Mais tu te refuses à annuler la rencontre à venir, pour cause de bref coup de panique. Qui n'a peut-être pas lieu d'être dans le fond. Avec un peu de chance, elle sera ravie d'avoir été choisie pour une séance photo de ce genre. Avec un peu de chance, elle connaît déjà ton travail ou apprendra à le découvrir et à l'apprécier. Avec un peu de chance, elle est au moins curieuse de la raison pour laquelle tu lui as donné rendez-vous dans ton studio photo. Comme à chaque fois que tu fais ça avec une jeune femme avec laquelle tu n'as encore jamais travaillé, tu crains un peu le genre de trucs qu'elle peut bien aller s'imaginer. Beaucoup ont déjà entendu parler de toi. Tu ne caches pas ton appartenance à une famille très connue aux Etats-Unis. A Hollywood pour ton père l'acteur et réalisateur. A New-York et autres capitales de la mode, pour ta mère. Quant à toi, peu de gens se rappellent vraiment des petits rôles que t'as pu avoir par le passé. Alors que tu n'étais encore qu'un gamin qui trouvait que c'était drôle d'apparaître dans un film. Que c'était chouette de faire comme papa. T'as rapidement déchanté à l'adolescence et depuis, tu n'as plus la moindre envie de remettre les pieds face à la caméra. Tu préfères encore te planquer derrière tes divers appareils photos.

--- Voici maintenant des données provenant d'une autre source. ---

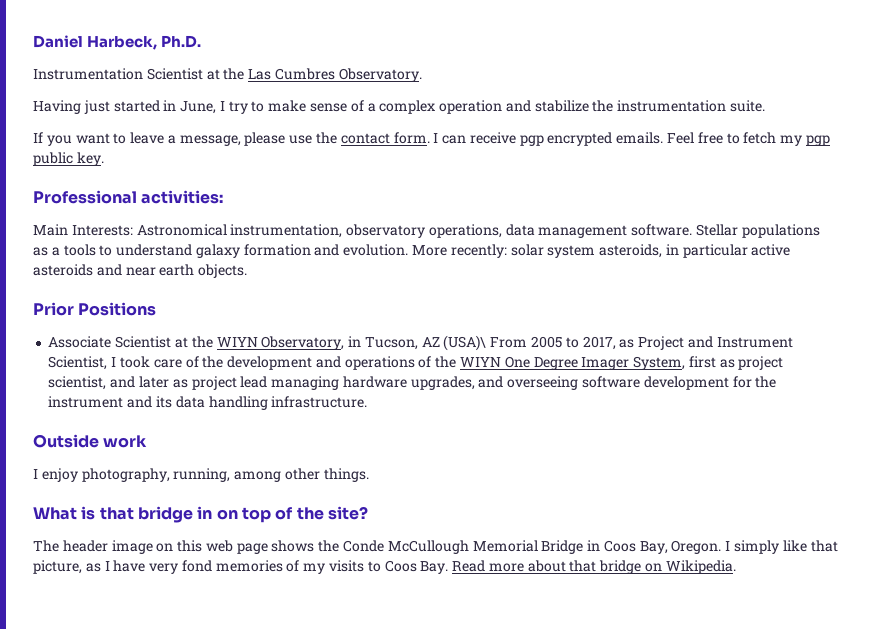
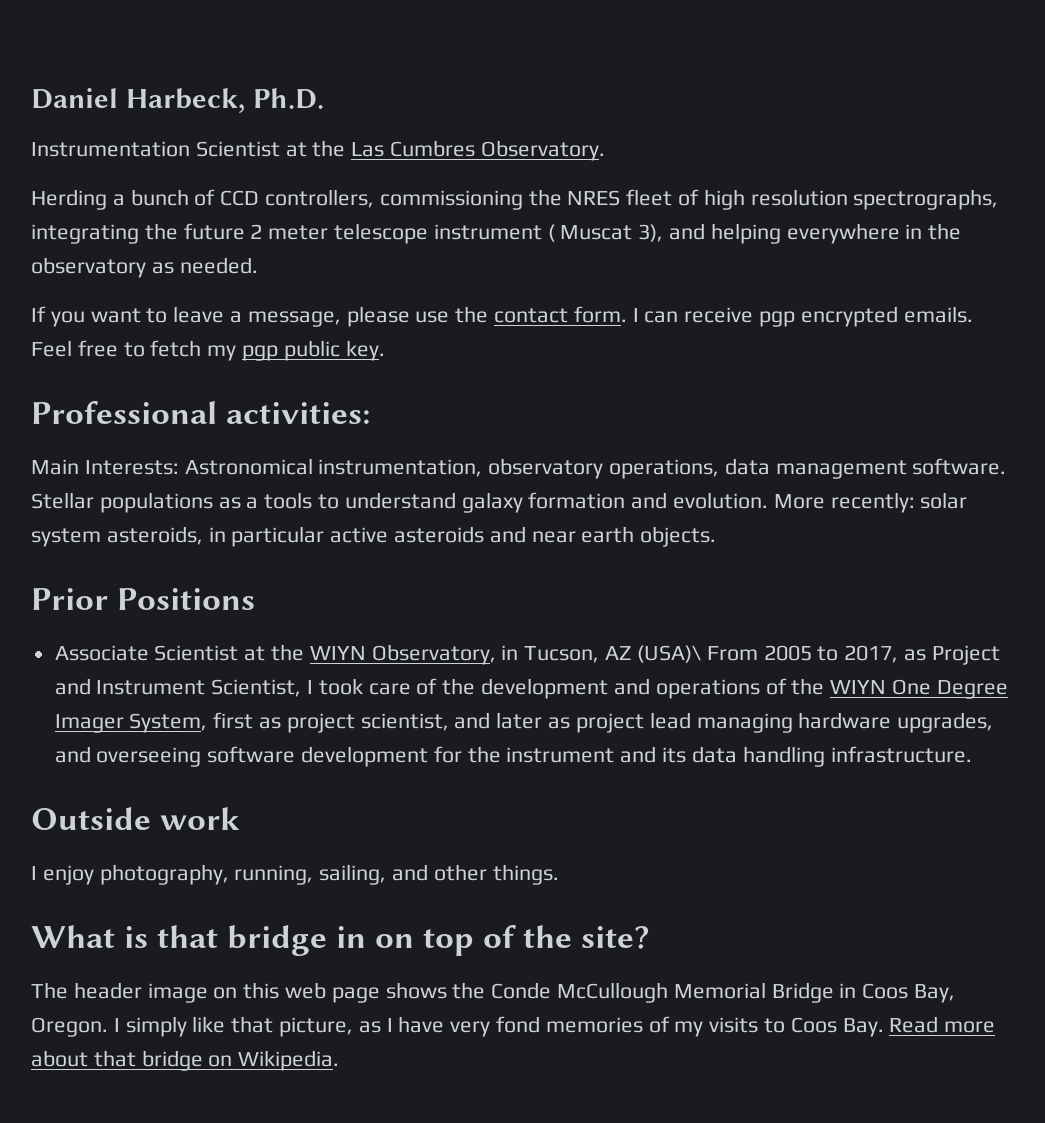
[33,100,766,114] Having just started in June, I try to make sense of a complex operation and stabilize the instrumentation suite. -> [31,189,999,210] [31,223,962,244] [31,257,258,278] Herding a bunch of CCD controllers, commissioning the NRES fleet of high resolution spectrographs, integrating the future 2 meter telescope instrument ( Muscat 3), and helping everywhere in the observatory as needed.
[234,471,282,482] among -> [319,864,429,885] sailing, and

Avant l'arrivée de la jeune danseuse, tu dois terminer la séance avec plusieurs mannequins qui posent pour une marque de lingerie féminine. Et qui sont là, accompagnées de toute une équipe de travail. Entre le directeur artistique, la responsable de collection, les maquilleurs, coiffeurs et stylistes, ça grouille de tous les côtés. Et c'est précisément là le genre de chose que tu ne supportes pas. Ce genre de séance desquelles t'aimerais bien te passer. Mais pour le bien de ta carrière, tu ne peux définitivement pas te passer de ça. Alors tu subis, aussi silencieusement, patiemment et tranquillement que possible. Tu fais ton boulot, donnes quelques ordres mais te contentes la plupart du temps de grogner dans ta barbe. Parce que tu ne peux pas te permettre de trop secouer les mannequins quand toute leur équipe est là derrière. Tu sais que tu risques de passer à côté de certains contrats en agissant ainsi. Pour autant, ça te met relativement de mauvaise humeur. Alors quand on frappe à la porte, t'es pas mécontent qu'une tierce personne se charge d'aller ouvrir. Pour laisser apparaître la jeune danseuse. Elle est tout de suite accueillie par le brouhaha ambiant. L'effervescence d'un shooting de mode qui se déroule dans un espace trop restreint pour tout ce beau monde et cette folle énergie.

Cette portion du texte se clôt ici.